Tutorial: Analyzing with SPSS Statistics

This tutorial describes how to use IBM® SPSS® Statistics to analyze data that is stored in a Db2® database.

You can view a video version of this tutorial here.

This tutorial shows you how to carry out the following tasks:

  • Connect your database to SPSS Statistics.
  • Prepare an analysis.
  • Analyze data.

Time required

5 minutes

Scenario

You are a data scientist working for a sporting goods manufacturer. You want to know where the stores that sell the products of the sporting goods manufacturer are located. This scenario uses sample data that is already loaded into your Db2 database.

Difficulty

Beginner

Audience

Data scientists

Prepare the analysis

About this task

After you successfully establish the database connection, you can start to prepare the analysis by identifying the correct data and structuring it. Follow these steps to prepare the data for the analysis:

Procedure

  1. In the Database Wizard, click Next to display a list of the tables in the database.
  2. Follow these steps to get a separate entry for each retailer site:
    1. From the Available Tables list, select GOSALESRT.RETAILER_SITE.
    2. Expand GOSALESRT.RETAILER_SITE.
    3. Select RETAILER_SITE_CODE.
    4. Move RETAILER_SITE_CODE to the Retrieve Fields in this Order list by clicking the button with the right-pointing arrow.
  3. Follow these steps to find out in which countries the retailers are located:
    1. From the Available Tables list, select GOSALES.COUNTRY.
    2. Expand GOSALES.COUNTRY.
    3. Select COUNTRY_EN.
    4. Move COUNTRY_EN to the Retrieve Fields in this Order list by clicking the button with the right-pointing arrow.
  4. Join GOSALESRT.RETAILER_SITE and GOSALES.COUNTRY on the columns that they have in common by following these steps:
    1. Click Next to open the Specify Relationships page in the Database Wizard.
    2. Select COUNTRY CODE from the GOSALES.COUNTRY list.
    3. Select RTL COUNTRY CODE from the GOSALESRT.RETAILER_SITE list.
    4. Select Inner from the Join Type list.
    5. Click Join.
  5. Click Finish to create a table that contains a separate entry for each retailer site and the country in which the retailer site is located.

Analyze the data

Finally, let's analyze the data and visualize the results of the analysis. Follow these steps:

Procedure

  1. In the IBM SPSS Statistics Data Editor, click Analyze > Descriptive Statistics > Frequencies to open the Frequencies window.
  2. In the Frequencies window, select COUNTRY_EN to count the number of retailer sites in each country.
  3. Move COUNTRY_EN to the Variable(s) list by clicking the button with the right-pointing arrow.
  4. Click Charts to open the Frequencies: Charts window.
  5. In the Chart Type section of the Frequencies: Charts window, click Bar charts to visualize the result with a bar chart.
  6. Click Continue to confirm your selection.
  7. In the Frequencies window, click OK to analyze the data.

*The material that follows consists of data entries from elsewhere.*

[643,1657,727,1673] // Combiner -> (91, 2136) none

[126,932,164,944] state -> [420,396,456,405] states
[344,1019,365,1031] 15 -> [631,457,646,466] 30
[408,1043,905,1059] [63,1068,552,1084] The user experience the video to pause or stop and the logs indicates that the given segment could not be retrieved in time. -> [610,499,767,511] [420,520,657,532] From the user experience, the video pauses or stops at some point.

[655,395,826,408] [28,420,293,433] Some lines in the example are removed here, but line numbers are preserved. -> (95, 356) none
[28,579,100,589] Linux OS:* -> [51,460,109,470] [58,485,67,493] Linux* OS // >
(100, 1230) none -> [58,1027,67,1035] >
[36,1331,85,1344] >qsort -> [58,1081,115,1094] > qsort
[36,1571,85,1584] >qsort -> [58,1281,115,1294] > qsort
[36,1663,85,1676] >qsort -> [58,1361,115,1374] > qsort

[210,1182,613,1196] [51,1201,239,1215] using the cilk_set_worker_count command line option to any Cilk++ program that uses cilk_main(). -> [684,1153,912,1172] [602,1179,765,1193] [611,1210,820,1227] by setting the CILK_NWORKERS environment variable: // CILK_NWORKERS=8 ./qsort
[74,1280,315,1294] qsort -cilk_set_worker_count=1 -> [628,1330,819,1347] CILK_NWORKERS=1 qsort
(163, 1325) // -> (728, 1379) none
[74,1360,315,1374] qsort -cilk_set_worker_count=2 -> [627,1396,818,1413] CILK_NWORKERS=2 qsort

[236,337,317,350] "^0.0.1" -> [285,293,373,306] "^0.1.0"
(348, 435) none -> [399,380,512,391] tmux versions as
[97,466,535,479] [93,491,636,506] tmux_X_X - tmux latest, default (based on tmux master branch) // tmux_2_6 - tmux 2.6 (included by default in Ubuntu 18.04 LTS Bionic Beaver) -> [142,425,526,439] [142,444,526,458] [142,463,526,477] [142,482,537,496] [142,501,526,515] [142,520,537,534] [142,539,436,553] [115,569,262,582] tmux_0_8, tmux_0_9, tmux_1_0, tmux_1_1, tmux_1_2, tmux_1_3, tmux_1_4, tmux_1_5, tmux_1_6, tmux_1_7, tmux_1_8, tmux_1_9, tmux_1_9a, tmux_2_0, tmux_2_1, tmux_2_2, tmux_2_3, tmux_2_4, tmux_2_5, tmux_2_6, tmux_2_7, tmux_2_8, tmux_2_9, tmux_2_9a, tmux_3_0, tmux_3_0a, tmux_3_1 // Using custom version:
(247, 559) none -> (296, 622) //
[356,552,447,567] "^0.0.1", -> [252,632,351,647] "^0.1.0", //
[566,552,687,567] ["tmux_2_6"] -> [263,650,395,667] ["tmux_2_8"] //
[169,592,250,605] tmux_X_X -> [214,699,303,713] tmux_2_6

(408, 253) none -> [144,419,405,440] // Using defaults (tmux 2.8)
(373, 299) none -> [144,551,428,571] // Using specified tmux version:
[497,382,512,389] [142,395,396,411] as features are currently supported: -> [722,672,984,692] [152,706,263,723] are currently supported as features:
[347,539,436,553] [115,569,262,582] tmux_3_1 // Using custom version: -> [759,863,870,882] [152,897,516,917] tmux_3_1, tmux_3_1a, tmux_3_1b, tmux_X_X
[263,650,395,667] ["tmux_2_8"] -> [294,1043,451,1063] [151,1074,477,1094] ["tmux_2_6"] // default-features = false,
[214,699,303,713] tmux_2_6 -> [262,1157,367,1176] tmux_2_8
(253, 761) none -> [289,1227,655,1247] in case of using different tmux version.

    The result of the analysis is displayed in the IBM SPSS Statistics Viewer window. The IBM SPSS Statistics Viewer window contains a table that shows the distribution of the retailer sites in various countries. This table shows the total numbers and the percentages.

    Table 1. The output table
      (Country) Frequency Percent Valid Percent Cumulative Percent
    Valid Australia 20 2.5 2.5 2.4
      Austria 25 3.0 3.0 5.3
      Belgium 20 2.4 2.4 7.7
      Brazil 16 1.9 1.9 9.6
      Canada 56 6.6 6.6 16.2
      China 35 4.1 4.1 20.3
      Denmark 17 2.0 2.0 22.3
      Finland 19 2.2 2.2 24.6
      France 64 7.6 7.6 32.1
      Germany 61 7.2 7.2 39.3
      Italy 30 3.5 3.5 42.9
      Japan 66 7.8 7.8 50.6
      Korea 20 2.4 2.4 53.0
      Mexico 17 2.0 2.0 55.0
      Netherlands 33 3.9 3.9 58.9
      Singapore 28 3.3 3.3 62.2
      Spain 21 2.5 2.5 64.7
      Sweden 26 3.1 3.1 67.8
      Switzerland 35 4.1 4.1 71.9
      United Kingdom 57 6.7 6.7 78.6
      United States 181 21.4 21.4 100
      Total 847 100 100  
    Note: The layout of the actual SPSS output table differs slightly from what is shown here. The output shown here was reformatted to make it easier to read.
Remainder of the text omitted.